Christine Betley was one of the first teachers in the district to speak up when she noticed growing discord in the community, sending a letter to the school board in support of Dr. Kane’s efforts. She moved to the county in 2019, and was blindsided due to hostility towards the superintendent.

Known as the route to the beaches of Maryland, the county’s history is steeped in the fishing and agricultural industries. It is one of the state’s last Conservative strongholds: More than 60 percent of its voters have voted in the last two presidential elections, with Donald J. Supported Trump. But the idyllic, laid-back life on the water has increasingly attracted progressives.

Ms Betley said last summer was a “real eye-opener” at how “the depths of inequality between white and black and brown students were hidden in the dominant culture.”

“I didn’t know there was a structure that was intended to keep it that way,” she said.

A Facebook group in which Ms Beatley and other teachers joined to communicate about the pandemic quickly led to Dr. Kane’s star became a forum for defending the support of the discussions.

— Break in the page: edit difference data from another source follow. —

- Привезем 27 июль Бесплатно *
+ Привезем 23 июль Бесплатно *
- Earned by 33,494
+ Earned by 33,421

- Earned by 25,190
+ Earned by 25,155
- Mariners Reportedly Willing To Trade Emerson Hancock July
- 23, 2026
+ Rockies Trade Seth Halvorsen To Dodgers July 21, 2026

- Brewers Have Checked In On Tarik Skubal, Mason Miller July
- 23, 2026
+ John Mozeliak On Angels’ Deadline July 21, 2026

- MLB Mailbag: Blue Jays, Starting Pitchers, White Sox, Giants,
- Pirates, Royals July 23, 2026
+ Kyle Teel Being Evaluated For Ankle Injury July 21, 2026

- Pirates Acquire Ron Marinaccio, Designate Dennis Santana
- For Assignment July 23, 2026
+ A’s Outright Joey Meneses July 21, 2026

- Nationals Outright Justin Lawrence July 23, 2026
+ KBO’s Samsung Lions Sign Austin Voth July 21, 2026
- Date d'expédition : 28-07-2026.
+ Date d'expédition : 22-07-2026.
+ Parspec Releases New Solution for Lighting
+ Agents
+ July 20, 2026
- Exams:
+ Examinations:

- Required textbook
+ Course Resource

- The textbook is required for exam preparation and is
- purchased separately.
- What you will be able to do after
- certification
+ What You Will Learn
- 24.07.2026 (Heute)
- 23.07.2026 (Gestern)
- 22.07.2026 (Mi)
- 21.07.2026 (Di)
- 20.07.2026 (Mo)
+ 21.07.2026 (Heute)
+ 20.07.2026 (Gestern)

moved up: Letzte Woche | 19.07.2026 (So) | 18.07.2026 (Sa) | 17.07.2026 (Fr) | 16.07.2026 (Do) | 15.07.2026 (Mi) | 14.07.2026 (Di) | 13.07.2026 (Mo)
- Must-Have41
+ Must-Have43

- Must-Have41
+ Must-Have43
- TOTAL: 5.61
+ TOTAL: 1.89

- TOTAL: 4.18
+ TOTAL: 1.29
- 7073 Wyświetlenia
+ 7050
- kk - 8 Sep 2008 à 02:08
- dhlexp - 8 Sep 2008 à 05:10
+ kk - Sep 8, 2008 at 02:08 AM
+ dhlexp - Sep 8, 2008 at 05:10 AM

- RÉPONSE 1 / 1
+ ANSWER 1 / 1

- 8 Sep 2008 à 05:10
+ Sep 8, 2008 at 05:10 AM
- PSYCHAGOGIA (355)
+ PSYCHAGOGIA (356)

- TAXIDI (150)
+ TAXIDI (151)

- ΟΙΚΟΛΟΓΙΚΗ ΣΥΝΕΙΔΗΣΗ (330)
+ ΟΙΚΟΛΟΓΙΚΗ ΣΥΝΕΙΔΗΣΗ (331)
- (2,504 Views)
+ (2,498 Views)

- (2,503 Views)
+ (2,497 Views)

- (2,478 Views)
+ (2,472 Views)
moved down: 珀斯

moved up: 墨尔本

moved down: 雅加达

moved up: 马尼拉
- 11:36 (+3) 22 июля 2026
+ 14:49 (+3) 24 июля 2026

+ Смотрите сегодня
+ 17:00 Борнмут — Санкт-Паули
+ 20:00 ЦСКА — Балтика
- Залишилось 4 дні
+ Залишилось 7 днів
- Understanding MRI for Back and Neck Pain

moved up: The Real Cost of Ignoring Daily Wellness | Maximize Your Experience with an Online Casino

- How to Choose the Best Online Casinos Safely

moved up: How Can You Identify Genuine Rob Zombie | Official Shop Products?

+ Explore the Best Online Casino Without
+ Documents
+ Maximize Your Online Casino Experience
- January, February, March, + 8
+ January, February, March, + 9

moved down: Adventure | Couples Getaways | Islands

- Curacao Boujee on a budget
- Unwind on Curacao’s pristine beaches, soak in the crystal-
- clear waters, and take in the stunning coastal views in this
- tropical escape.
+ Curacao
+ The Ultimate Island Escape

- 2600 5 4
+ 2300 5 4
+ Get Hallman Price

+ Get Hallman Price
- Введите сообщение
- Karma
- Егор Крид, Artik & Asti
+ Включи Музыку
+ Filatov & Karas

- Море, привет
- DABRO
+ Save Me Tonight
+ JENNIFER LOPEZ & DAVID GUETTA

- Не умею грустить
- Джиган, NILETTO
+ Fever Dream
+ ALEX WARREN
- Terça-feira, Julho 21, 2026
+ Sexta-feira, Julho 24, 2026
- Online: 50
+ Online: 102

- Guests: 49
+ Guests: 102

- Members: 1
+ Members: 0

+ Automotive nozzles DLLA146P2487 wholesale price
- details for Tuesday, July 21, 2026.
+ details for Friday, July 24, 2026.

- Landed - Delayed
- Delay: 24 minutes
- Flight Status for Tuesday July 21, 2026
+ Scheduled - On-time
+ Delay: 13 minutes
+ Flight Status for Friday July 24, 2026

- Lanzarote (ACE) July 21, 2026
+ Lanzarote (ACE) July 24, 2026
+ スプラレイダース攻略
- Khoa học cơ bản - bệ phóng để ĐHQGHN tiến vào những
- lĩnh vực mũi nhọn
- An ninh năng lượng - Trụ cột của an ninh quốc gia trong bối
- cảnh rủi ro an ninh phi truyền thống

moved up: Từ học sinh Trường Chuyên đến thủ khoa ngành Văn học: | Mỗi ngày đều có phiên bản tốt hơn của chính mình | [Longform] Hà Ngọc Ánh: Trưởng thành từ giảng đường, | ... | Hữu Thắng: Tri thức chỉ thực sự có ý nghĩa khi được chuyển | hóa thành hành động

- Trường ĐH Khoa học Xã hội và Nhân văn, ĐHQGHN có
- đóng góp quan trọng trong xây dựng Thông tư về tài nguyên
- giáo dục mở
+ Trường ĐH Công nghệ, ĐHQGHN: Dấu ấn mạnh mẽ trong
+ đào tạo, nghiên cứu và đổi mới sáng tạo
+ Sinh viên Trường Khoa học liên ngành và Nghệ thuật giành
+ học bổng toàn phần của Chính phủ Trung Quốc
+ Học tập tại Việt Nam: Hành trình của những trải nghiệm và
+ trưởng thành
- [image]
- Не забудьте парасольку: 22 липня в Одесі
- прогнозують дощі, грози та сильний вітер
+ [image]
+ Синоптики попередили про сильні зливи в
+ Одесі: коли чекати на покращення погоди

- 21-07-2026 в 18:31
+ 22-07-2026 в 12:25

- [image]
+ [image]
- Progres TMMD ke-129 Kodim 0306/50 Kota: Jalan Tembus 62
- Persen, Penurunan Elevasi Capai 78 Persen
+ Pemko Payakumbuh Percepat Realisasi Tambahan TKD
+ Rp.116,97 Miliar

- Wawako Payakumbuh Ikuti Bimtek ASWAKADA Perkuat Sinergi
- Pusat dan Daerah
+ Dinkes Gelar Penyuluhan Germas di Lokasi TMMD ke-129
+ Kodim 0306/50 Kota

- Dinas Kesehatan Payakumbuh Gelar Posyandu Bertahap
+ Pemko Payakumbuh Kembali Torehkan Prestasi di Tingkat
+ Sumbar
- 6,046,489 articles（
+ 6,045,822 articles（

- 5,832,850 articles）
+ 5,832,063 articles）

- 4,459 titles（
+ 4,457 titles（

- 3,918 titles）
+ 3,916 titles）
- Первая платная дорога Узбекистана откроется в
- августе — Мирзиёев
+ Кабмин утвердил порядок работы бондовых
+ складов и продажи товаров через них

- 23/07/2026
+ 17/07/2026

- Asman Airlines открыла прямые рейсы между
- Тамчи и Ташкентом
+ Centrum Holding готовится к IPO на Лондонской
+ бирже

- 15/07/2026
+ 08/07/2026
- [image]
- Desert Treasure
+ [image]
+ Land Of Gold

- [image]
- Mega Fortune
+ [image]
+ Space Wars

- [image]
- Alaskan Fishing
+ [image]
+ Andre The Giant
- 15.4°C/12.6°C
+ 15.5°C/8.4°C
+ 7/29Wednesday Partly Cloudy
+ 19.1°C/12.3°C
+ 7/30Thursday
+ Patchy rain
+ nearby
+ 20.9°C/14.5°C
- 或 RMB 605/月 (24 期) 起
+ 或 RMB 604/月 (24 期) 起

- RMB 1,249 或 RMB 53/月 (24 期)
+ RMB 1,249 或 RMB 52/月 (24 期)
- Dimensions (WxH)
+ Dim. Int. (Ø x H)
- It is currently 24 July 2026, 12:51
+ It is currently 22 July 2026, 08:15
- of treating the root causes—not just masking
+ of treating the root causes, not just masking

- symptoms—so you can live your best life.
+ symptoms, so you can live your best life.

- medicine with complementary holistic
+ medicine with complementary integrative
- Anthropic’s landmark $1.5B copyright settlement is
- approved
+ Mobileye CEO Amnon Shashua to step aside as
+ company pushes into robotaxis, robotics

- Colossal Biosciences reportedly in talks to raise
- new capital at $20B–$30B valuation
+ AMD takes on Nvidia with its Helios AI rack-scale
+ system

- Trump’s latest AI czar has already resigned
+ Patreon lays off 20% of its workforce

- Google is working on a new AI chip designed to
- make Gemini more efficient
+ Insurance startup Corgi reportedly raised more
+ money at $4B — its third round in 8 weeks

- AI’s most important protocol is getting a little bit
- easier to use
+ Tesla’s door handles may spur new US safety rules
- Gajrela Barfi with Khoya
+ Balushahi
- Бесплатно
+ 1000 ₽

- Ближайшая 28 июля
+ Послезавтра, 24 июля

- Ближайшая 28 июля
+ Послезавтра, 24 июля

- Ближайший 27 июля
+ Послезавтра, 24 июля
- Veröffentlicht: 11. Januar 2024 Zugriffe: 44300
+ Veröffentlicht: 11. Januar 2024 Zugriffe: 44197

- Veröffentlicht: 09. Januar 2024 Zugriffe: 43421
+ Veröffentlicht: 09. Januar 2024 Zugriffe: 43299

The teachers’ post, which expressed alarm that perhaps an outside white supremacist group had infiltrated the county, caught the attention of the Kent Island Patriots. On the group’s page, Ms Schiffanelli posted teachers’ names and discussions, accusing them of supporting “political brainwashing of our children using race”.

What followed — weeks of online harassment — was devastating to fifth grade teacher Gina Kruk. She was a native of Queen Anne’s County, the daughter of a Chesapeake Bay waterman. He county…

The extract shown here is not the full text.